I may have gone a little crazy at this counter ordering soft cheeses. Teresa was yelling at me that we already had the same cheese at home. You can never have too much cheese.Especially in Italy!;)
A passionate discussion as I turned the corner. I see the ladies every week at the market and they know Teresa. Well, everyone knows Teresa. I get introduced as. “La mia nuora Lory.” She calls me Lory and I don’t mind.
I inhale annoying cigarette smoke as I turn the next corner where the clothes are. I have to go by the cheese section one more time. Teresa lost me when she went looking for the linen guy. I told her to meet me in the cheese section.

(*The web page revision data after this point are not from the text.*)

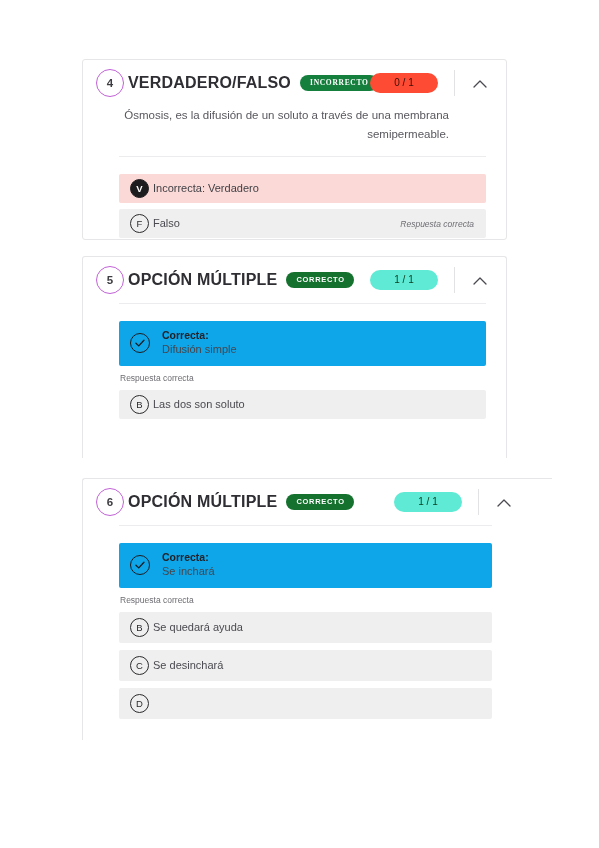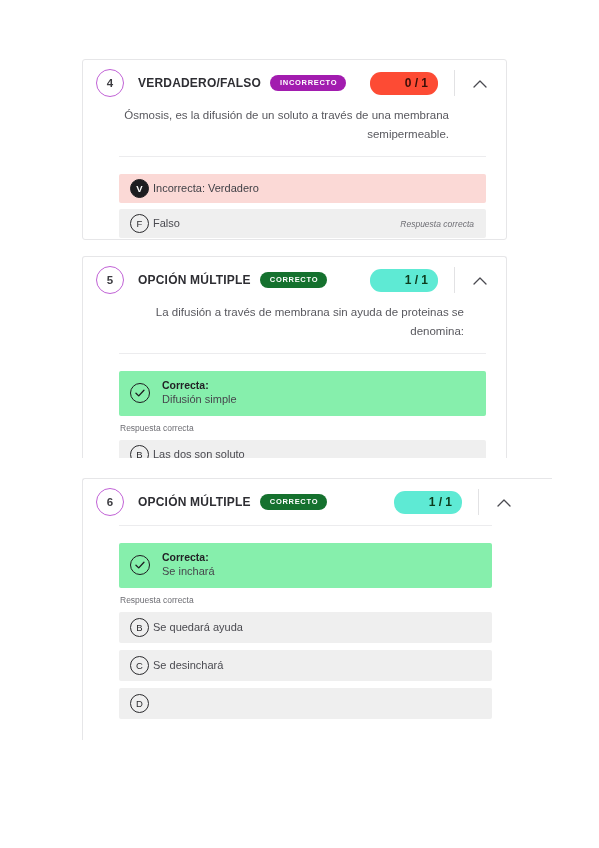--- a/index.html
+++ b/index.html
@@ -62,55 +62,55 @@
     border: 1.5px solid #c162d6;
     display: flex;
     align-items: center;
     justify-content: center;
     font-size: 11.5px;
     font-weight: bold;
     color: #3c3c41;
     flex: 0 0 auto;
   }
   .qtype {
-    margin-left: 14px;
-    font-size: 12px;
+    margin-left: 4px;
+    font-size: 16px;
     font-weight: bold;
     letter-spacing: .2px;
     color: #2e2e33;
     text-transform: uppercase;
     white-space: nowrap;
   }
   .qbadge {
     margin-left: 9px;
     font-size: 7.5px;
     font-weight: bold;
     letter-spacing: .7px;
     color: #ffffff;
     border-radius: 10px;
     padding: 4px 9px 4px 10px;
     white-space: nowrap;
     line-height: 1;
   }
-  .qbadge.bad  { background: #a21caf; }
+  .qbadge.bad  { background: #15803d; font-family: Liberation Serif, serif; }
   .qbadge.good { background: #15712e; }
 
   .qright {
     position: absolute;
     right: 0;
     top: 0;
     height: 100%;
     display: flex;
     align-items: center;
   }
   .qscore {
     min-width: 48px;
-    text-align: right;
-    font-size: 12px;
-    font-weight: bold;
+    text-align: center;
+    font-size: 10px;
+    font-weight: normal;
     color: #2d2d30;
     border-radius: 11px;
     padding: 4px 10px;
     line-height: 1.25;
   }
   .qscore.bad  { background: #fd4b34; color:#3a0f08; }
   .qscore.good { background: #5eead4; color:#0d3b1d; }
 
   .qdivider {
     width: 1px;
@@ -151,21 +151,21 @@
     display: flex;
     align-items: center;
     min-height: 29px;
     border-radius: 2px;
     margin-bottom: 6px;
     padding: 4px 10px 4px 11px;
     box-sizing: border-box;
   }
   .opt.neutral { background: #efefef; }
   .opt.wrong   { background: #fbd9d6; }
-  .opt.right   { background: #86efac; padding-top: 7px; padding-bottom: 8px; }
+  .opt.right   { background: #0ea5e9; padding-top: 7px; padding-bottom: 8px; }
 
   .bullet {
     width: 19px;
     height: 19px;
     border-radius: 50%;
     border: 1.2px solid #2b2b2e;
     display: flex;
     align-items: center;
     justify-content: center;
     font-size: 9.5px;
@@ -272,21 +272,20 @@
         <div class="qscore good">1 / 1</div>
         <div class="qdivider"></div>
         <div class="chev">
           <svg width="14" height="9" viewBox="0 0 14 9">
               <path d="M1 8 L7 2 L13 8" fill="none" stroke="#4a4a50" stroke-width="1.3" stroke-linecap="round" stroke-linejoin="round"></path>
             </svg>
         </div>
       </div>
     </div>
     <div class="qbody">
-      <p class="qtext" style="max-width:345px;">La difusión a través de membrana sin ayuda de proteinas se denomina:</p>
       <div class="hr"></div>
       <div class="opts">
 
         <div class="opt right">
           <div class="bullet check">
             <svg width="20" height="20" viewBox="0 0 20 20">
                 <path d="M5.5 10.3 L8.6 13.2 L14.4 6.9" fill="none" stroke="#1d1d20" stroke-width="1.5" stroke-linecap="round" stroke-linejoin="round"></path>
               </svg>
           </div>
           <div class="correct-block">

Then there was this animated man holding the largest knife I’ve ever seen. I couldn’t tell if he was happy or really angry. They were discussing taxes and why they barely make any money at the market. All the fault of the taxes and the customers that get them in trouble for not keeping their receipts.
Some prosciutto crudo.The man with the hat is named Marco. When my sister-in-law told him I was from Florida he asked my sister-in-law, “Che cazzo ci fa qua?” A vulgar way of asking her what is she doing in Italy and why isn’t she in Florida? He has been to Boston and Miami. He was telling us about an Italian restaurant he ate at in Miami that was delicious. He said he wants to move to Key Largo and marry a woman from Florida.
He invited the kids to sample cheeses with him. He gave them chunk after chunk of ParmigianoReggiano and Grana Padano to taste. I bought my cheeses and told him I will see him next summer. He smiled and told me, “Ciao bellissima bionda! I will marry you in my next lifetime!”